I decided to sleep in a bit and let the early-bird crowd kick the steps in the snow that was sure to come. The JMT was busy with both north-bounders and south-bounders. The well-worn “path” at the upper part pf the pass now climbed straight up a narrow band of low angle snow, avoiding the switch-backs, before a traverse across a bit higher angle snow with huge sun-cups, to the actual pass. A group was at the top socializing. I briefly rested and then descended the mostly snow-free south side, again, passing many north-bound JMT hikers. At about 11,600 feet, I left the trail and traversed to the less maintained and little used trail to Lake South America. I used my head-net as it went through a swamp to the very steep, loose scree hillside that led to the little pass. There was a band of snow at the top, but thankfully, it was low angle. I was surprised to see that someone had recently taken a horse up there! I dropped to a small lake and circled the north side because the south side had snow on the trail. Back on the trail, I dropped a bit to Lake South America.

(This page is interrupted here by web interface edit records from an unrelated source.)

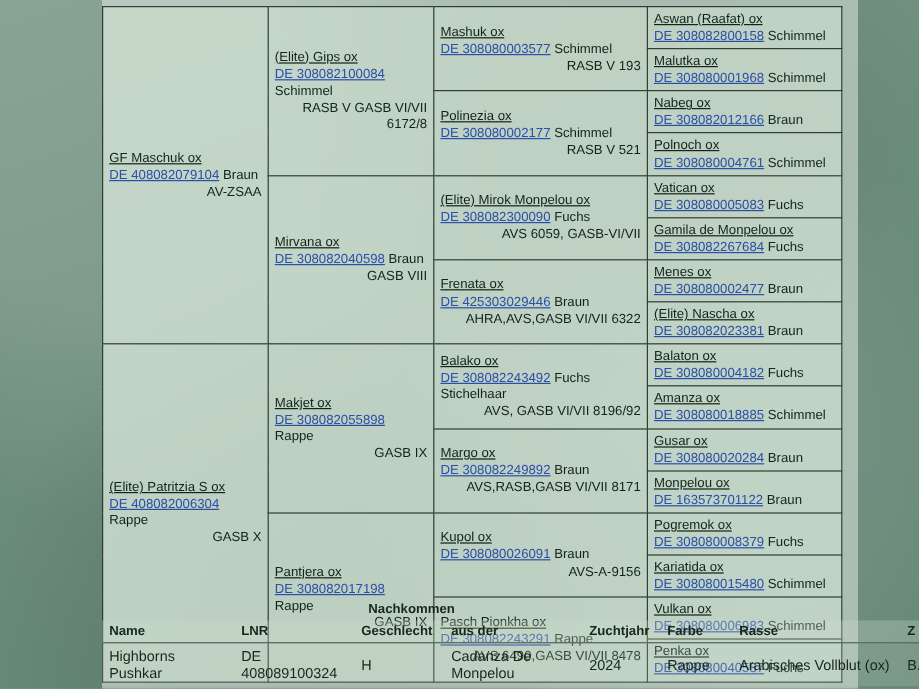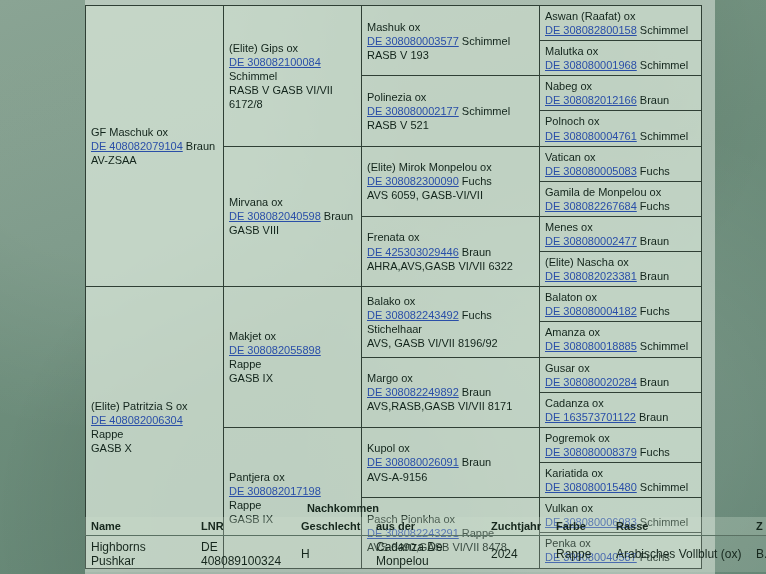--- a/index.html
+++ b/index.html
@@ -44,23 +44,23 @@
     vertical-align:middle;
     padding:3px 5px;
     line-height:1.28;
     background:rgba(205,222,206,0.62);
   }
   .col1{width:138px;}
   .col2{width:138px;}
   .col3{width:178px;}
   .col4{width:162px;}
 
-  .nm{display:block;color:#12241b;}
+  .nm{display:block;color:#12241b;text-decoration:underline;}
   .lnr{display:block;color:#2a4fa8;text-decoration:underline;}
-  .ex{display:block;color:#12241b;}
+  .ex{display:block;color:#12241b;text-align:right;}
   .inline-after{color:#12241b;text-decoration:none;}
 
   
   .nachkommen-title{
     position:absolute;left:85px;top:502px;width:516px;
     text-align:center;font-weight:bold;font-size:11px;color:#16271d;
   }
   table.off{
     position:absolute;
     left:85px;top:517px;
@@ -218,21 +218,21 @@
           <span><a class="lnr" style="display:inline" href="#">DE 308082249892</a><span class="inline-after"> Braun</span></span>
           <span class="ex">AVS,RASB,GASB VI/VII 8171</span>
         </td>
         <td>
           <span class="nm">Gusar ox</span>
           <span><a class="lnr" style="display:inline" href="#">DE 308080020284</a><span class="inline-after"> Braun</span></span>
         </td>
       </tr>
       <tr>
         <td>
-          <span class="nm">Cadanza ox</span>
+          <span class="nm">Monpelou ox</span>
           <span><a class="lnr" style="display:inline" href="#">DE 163573701122</a><span class="inline-after"> Braun</span></span>
         </td>
       </tr>
 
       <tr>
         <td rowspan="4">
           <span class="nm">Pantjera ox</span>
           <span><a class="lnr" style="display:inline" href="#">DE 308082017198</a><span class="inline-after"> Rappe</span></span>
           <span class="ex">GASB IX</span>
         </td>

Crossing the outlet, I spooked many nice sized fish! I set up camp and then tried my luck at fishing. These fish were exceedingly skittish. After an hour I gave up. Just at sunset, two fellows came down from Harrison Pass. Curious, I caught up with them and asked how the pass was. They had instead, come all the way up the Kern River, planning to go over Harrison Pass on a trail, as shown on the map. One look down the pass and they retreated! They had one car parked at Road’s End. We chatted. They were about to go back all the way down the Kern, which they reported was full of mosquitoes. I mentioned that they could detour via Forrester Pass. Not sure what they finally did, but they did not camp at Lake South America. In the late evening, coyotes howled all around me.


Day 4. Lake South America to “Jordan Lake” plus side trip to Lakes south of Lucy’s Foot Pass. 5.0 miles, 550 feet gain, 4.5 hours, plus fishing.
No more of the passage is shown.